## Polls, Political Forecasting, and the Plight of Five Thirty Eight

On 17th October 2016 AT 7:30 p.m., Nate Silver of FiveThirtyEight.com wrote about how, as former Secretary of State Hillary Clinton’s polling numbers got better, it was more difficult for FiveThirtyEight‘s models to justify increasing her probability of winning, although it did “stabilize” their predictions. Mr Silver is being a bit too harsh on their models, since the problem is fundamental, not just something which afflicts their particular model. In Mr Silver’s defense, he did write:

But there’s some truth to the notion that she’s encountering diminishing returns. And that’s for a simple reason: 88 percent and 85 percent are already fairly high probabilities. Our model is going to be stingy about assigning those last 10 or 15 percentage points of probability to Clinton as she moves from the steep, middle part of the probability distribution to the flatter part.

Well, maybe, except I’m not sure that is assignable to Secretary Clinton. It’s a mathematical phenomenon, one which Mr Silver may be aware of, but apparently did not want to comment upon saying “Before this turns into too much of a math lesson …”. I say Why not a math lesson?.

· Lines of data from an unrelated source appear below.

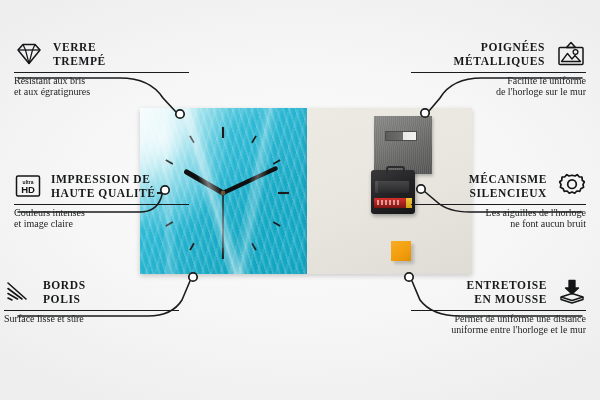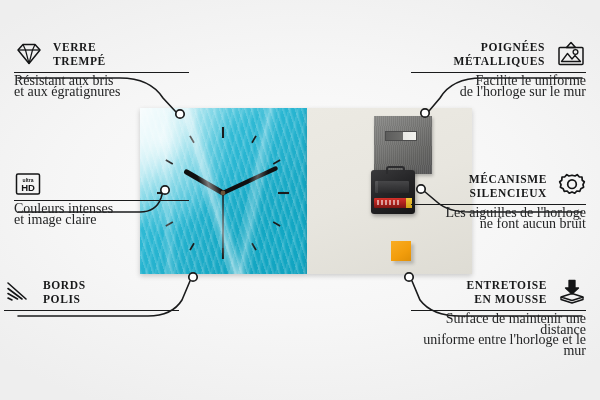--- a/index.html
+++ b/index.html
@@ -156,21 +156,21 @@
   }
   .callout.left .title { text-align: left; }
   .callout.right .title { text-align: right; }
   .rule {
     height: 1px;
     background: #1a1b1c;
     margin-top: 4px;
   }
   .desc {
     font-family: "Liberation Serif", serif;
-    font-size: 14px;
+    font-size: 10px;
     line-height: 10.5px;
     color: #232425;
     margin-top: 3px;
     white-space: pre-line;
   }
   .callout.left .desc { text-align: left; }
   .callout.right .desc { text-align: right; }
   .ico { flex: 0 0 auto; display: block; }
   
   #c-verre      { left: 14px;  top: 40px;  width: 175px; }
@@ -264,40 +264,43 @@
 et aux égratignures</div>
   </div>
 
   <div class="callout left" id="c-impression">
     <div class="head">
       <svg class="ico" width="28" height="24" viewBox="0 0 28 24">
         <rect x="2.5" y="2" width="23" height="20" fill="none" stroke="#141516" stroke-width="1.5" rx="1.5"></rect>
         <text x="14" y="10" text-anchor="middle" font-family="Liberation Sans, sans-serif" font-size="5" font-weight="bold" fill="#141516">ultra</text>
         <text x="14" y="19" text-anchor="middle" font-family="Liberation Sans, sans-serif" font-size="9.5" font-weight="bold" fill="#141516">HD</text>
       </svg>
+      <div class="title">IMPRESSION DE
+HAUTE QUALITÉ</div>
     </div>
     <div class="rule"></div>
     <div class="desc">Couleurs intenses
 et image claire</div>
   </div>
 
   <div class="callout left" id="c-bords">
     <div class="head">
       <svg class="ico" width="30" height="24" viewBox="0 0 30 24">
         <g stroke="#141516" stroke-width="1.6" stroke-linecap="round">
           <path d="M4,3 L22,19"></path>
           <path d="M4,8.5 L18,19"></path>
           <path d="M4,13.5 L13.5,19"></path>
           <path d="M4,18 L8,20"></path>
         </g>
       </svg>
       <div class="title">BORDS
 POLIS</div>
     </div>
     <div class="rule"></div>
+    <div class="desc">Surface lisse et sûre</div>
   </div>
 
   <div class="callout right" id="c-poignees">
     <div class="head">
       <div class="title">POIGNÉES
 MÉTALLIQUES</div>
       <svg class="ico" width="30" height="26" viewBox="0 0 30 26">
         <g fill="none" stroke="#141516" stroke-width="1.5" stroke-linejoin="round">
           <path d="M15,1.5 L10.5,6.5 L19.5,6.5 Z"></path>
           <rect x="3" y="6.5" width="24" height="17" rx="1"></rect>
@@ -335,17 +338,17 @@
         <g fill="#141516" stroke="#141516" stroke-width="1.3" stroke-linejoin="round">
           <path d="M11,1.5 L17,1.5 L17,9 L20.5,9 L14,15 L7.5,9 L11,9 Z"></path>
         </g>
         <g fill="none" stroke="#141516" stroke-width="1.4" stroke-linejoin="round">
           <path d="M14,14.5 L25,18 L14,21.5 L3,18 Z"></path>
           <path d="M3,18 L3,20.5 L14,24 L25,20.5 L25,18"></path>
         </g>
       </svg>
     </div>
     <div class="rule"></div>
-    <div class="desc">Surface de maintenir une distance
+    <div class="desc">Permet de uniforme une distance
 uniforme entre l'horloge et le mur</div>
   </div>
 
 </div>
 
 </body></html>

In particular, as a probability of an event, any event, gets more and more above 50% (or, symmetrically, less than 50%), the amount of information needed to “push it” the same distance it has gone grows, and as the probability (or improbability) of the event approaches certainty, the efficiency of additional information to improve the determination gets worse. It’s possible to be quantitative about all this.

Let’s have a look at this in the hypothetical case of two presidential candidates, one called T and one called H. Suppose that, with time, T‘s probability of winning, denoted here $[\mathbf{T}]$, decreases from 0.50. Since I’m only considering two candidates, $[\mathbf{H}] = 1 - [\mathbf{T}]$, so, then, $[\mathbf{H}]$ increases away from 0.50, and they sum to unity. This is a system with two components, and it’s entropy is equal to

$-[\mathbf{T}] \log_{2}{(\mathbf{T})} - [\mathbf{H}] \log_{2}{(\mathbf{H})}$.

Entropy for this system will hereafter be denoted $E(p)$. The amount of information needed to move, say, $[\mathbf{H}]$ up a unit of probability is the decrease in the entropy at the new state of affairs with respect to the old one. Adding information is kind of doing work, although, in this case, the “work” is evidence collected from polls and other sources.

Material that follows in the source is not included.